▶ **WHAT IS REQUIRED**:
Output, word for word, the span of lines that starts at the one containing "- This study provides" and ends at the last line of the records.

Before-and-after change records

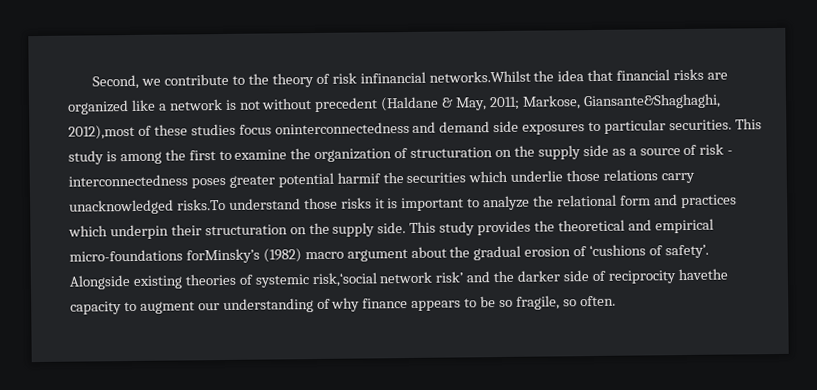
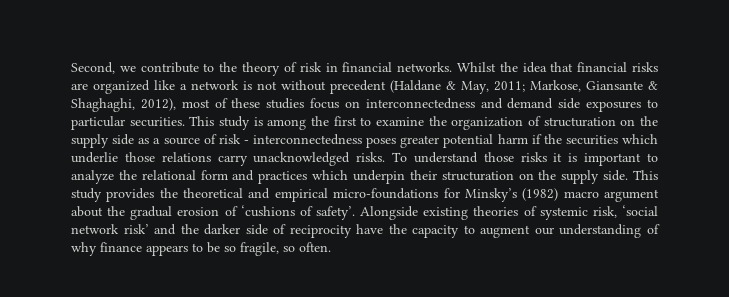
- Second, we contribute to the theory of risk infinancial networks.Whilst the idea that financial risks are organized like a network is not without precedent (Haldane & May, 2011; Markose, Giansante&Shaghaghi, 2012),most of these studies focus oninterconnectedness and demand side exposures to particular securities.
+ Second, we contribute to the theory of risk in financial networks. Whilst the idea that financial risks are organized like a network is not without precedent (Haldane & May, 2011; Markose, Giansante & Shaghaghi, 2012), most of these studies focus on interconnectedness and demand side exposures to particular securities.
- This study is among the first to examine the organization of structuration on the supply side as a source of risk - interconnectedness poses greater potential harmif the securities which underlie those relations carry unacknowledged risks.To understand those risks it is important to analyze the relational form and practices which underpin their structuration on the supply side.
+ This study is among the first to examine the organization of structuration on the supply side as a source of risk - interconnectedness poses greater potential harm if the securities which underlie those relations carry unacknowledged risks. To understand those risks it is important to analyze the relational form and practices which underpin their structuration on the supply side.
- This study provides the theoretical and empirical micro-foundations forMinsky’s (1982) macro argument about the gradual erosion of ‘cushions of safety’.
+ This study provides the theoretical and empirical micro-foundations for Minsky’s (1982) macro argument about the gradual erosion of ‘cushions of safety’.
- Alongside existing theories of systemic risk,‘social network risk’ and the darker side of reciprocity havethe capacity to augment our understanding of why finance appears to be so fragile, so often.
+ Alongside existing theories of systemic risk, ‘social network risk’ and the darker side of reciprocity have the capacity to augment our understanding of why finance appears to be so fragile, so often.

▶ **ANSWER TO THIS EXERCISE**:
- This study provides the theoretical and empirical micro-foundations forMinsky’s (1982) macro argument about the gradual erosion of ‘cushions of safety’.
+ This study provides the theoretical and empirical micro-foundations for Minsky’s (1982) macro argument about the gradual erosion of ‘cushions of safety’.
- Alongside existing theories of systemic risk,‘social network risk’ and the darker side of reciprocity havethe capacity to augment our understanding of why finance appears to be so fragile, so often.
+ Alongside existing theories of systemic risk, ‘social network risk’ and the darker side of reciprocity have the capacity to augment our understanding of why finance appears to be so fragile, so often.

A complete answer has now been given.